Back Again to Hong Kong ❤️ (LDR Marriage, and Life Changes)

Hi, Assalamu alaikum, Konnichiwa.

Hisashiburi, desu ne? Yeah... it's been about a month since the last time I posted something on this blog. I've been missing writing so much, but for one reason or two, or three, or four..... I hadn't written anything, till today.

One of the reasons was, I was busy preparing my things to go back to Hong Kong. And here I am now, in HK, lying on the bed I share with my Husband Prince, Zenki-San, in our apartment. 

During the 9 months of living back in Jakarta (Indonesia) after almost 2 years staying in HK, many people asked me things like "Hey Sherry, will you go back again to HK? if yes, when?" And I almost always answered "I'm sorry... I'm not sure either...". Now that I'm in HK already, I answered the same to people who asked whether I'd go back to Jakarta anytime sooner.


R E U N I T E D
Honestly, it's also a question that Zenki-San and I keep asking ourselves. Will we? When? Where? hhhhh. 

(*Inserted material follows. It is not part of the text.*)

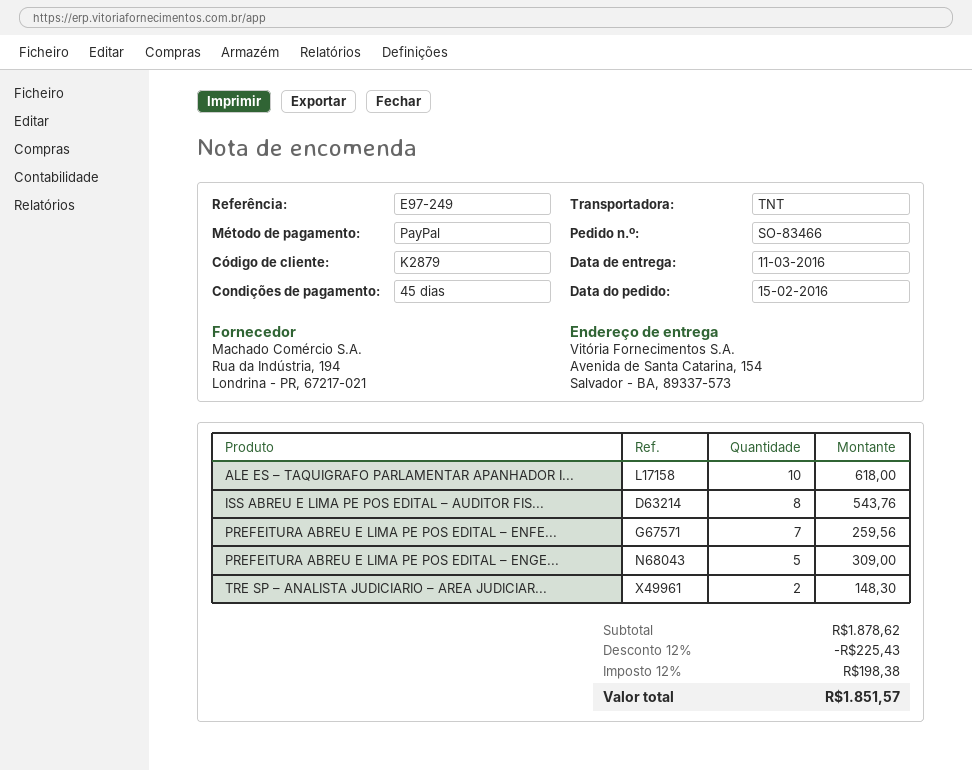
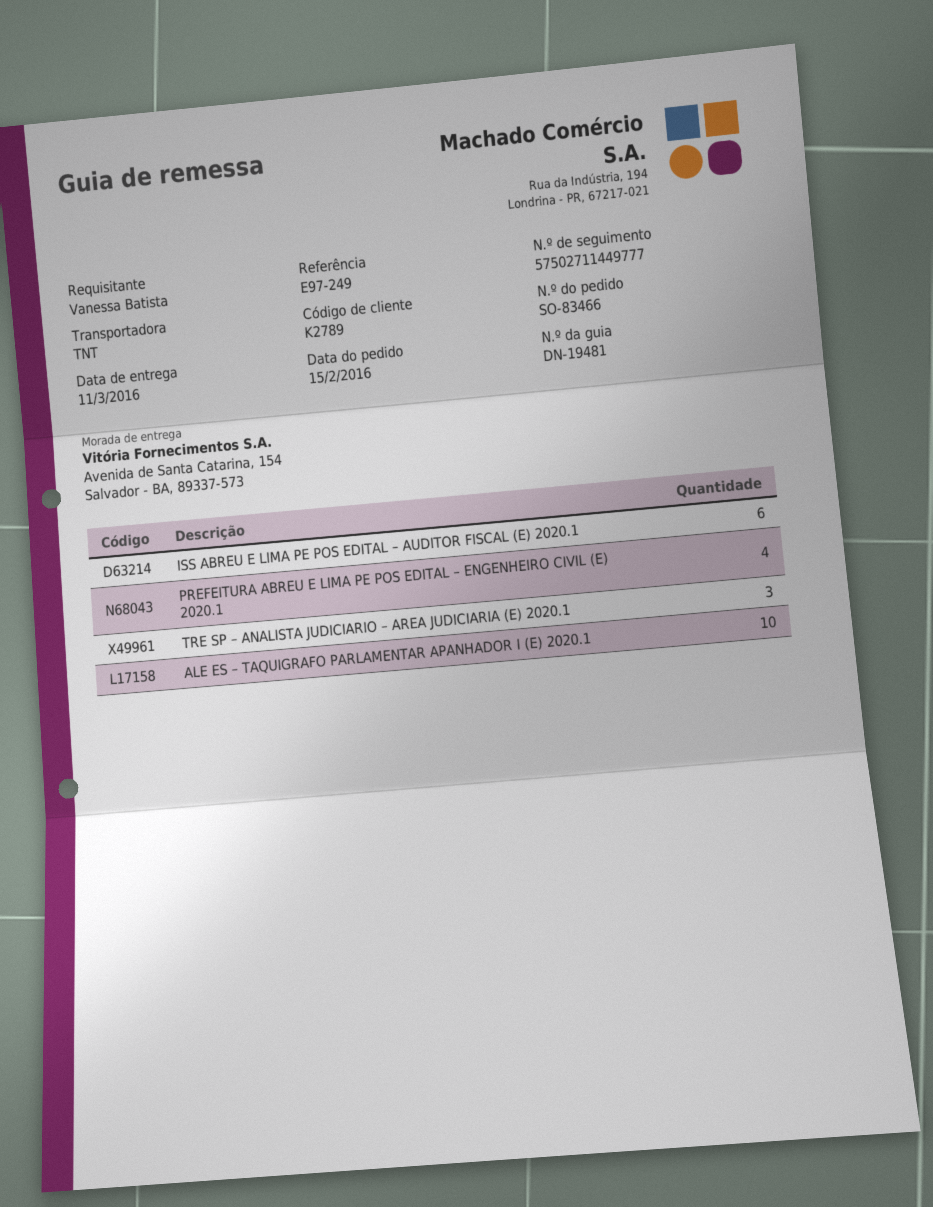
customer number: K2879 -> K2789
ISS ABREU E LIMA PE POS EDITAL – AUDITOR FIS...: 8 -> 6
PREFEITURA ABREU E LIMA PE POS EDITAL – ENFE...: 7 -> none
PREFEITURA ABREU E LIMA PE POS EDITAL – ENGE...: 5 -> 4
TRE SP – ANALISTA JUDICIARIO – AREA JUDICIAR...: 2 -> 3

We actually wish for a more settled life in one place only, and that one place we wish is of course, our own Country, where we actually have bought our own house, alhamdulillah. However, life doesn't always go the way we plan and wish, right?

We are still looking for the best ways to build a better tomorrow for both of us and our future children (if we have, insha Allah), and it's seriously like walking hand-in-hand just both of us through a foggy path. We kinda see pictures of what's forward, but still... everything seems kinda blurred for now.

We're still struggling to find a win-win solution for at least several years from now, and we're not sure whether what we've predicted will actually come out just the way we think about (and wait). 

You might wonder what things that actually "the matters" here. Well, actually, when you're married, you think about not just one person but two (and later more persons if you have children). Like, even planning for one person's own life is already difficult, and now you plan for two. The plan should work fine for both of you, and even if eventually one has to "sacrifice", it should not be to the extent that this one person feel depressed from this choice of life. That's what we are working with :)

A photo posted by Sheema Sherry ❤️ Kawaii Hijabi (@sheemasherry) on
One of my besties, Anggun, was the one who accompanied me to fly to HK again on April 22, 2016. She only stayed 5 days here, but we spent one of the best 5 days in our life together (Me, Zenki-San, and her). 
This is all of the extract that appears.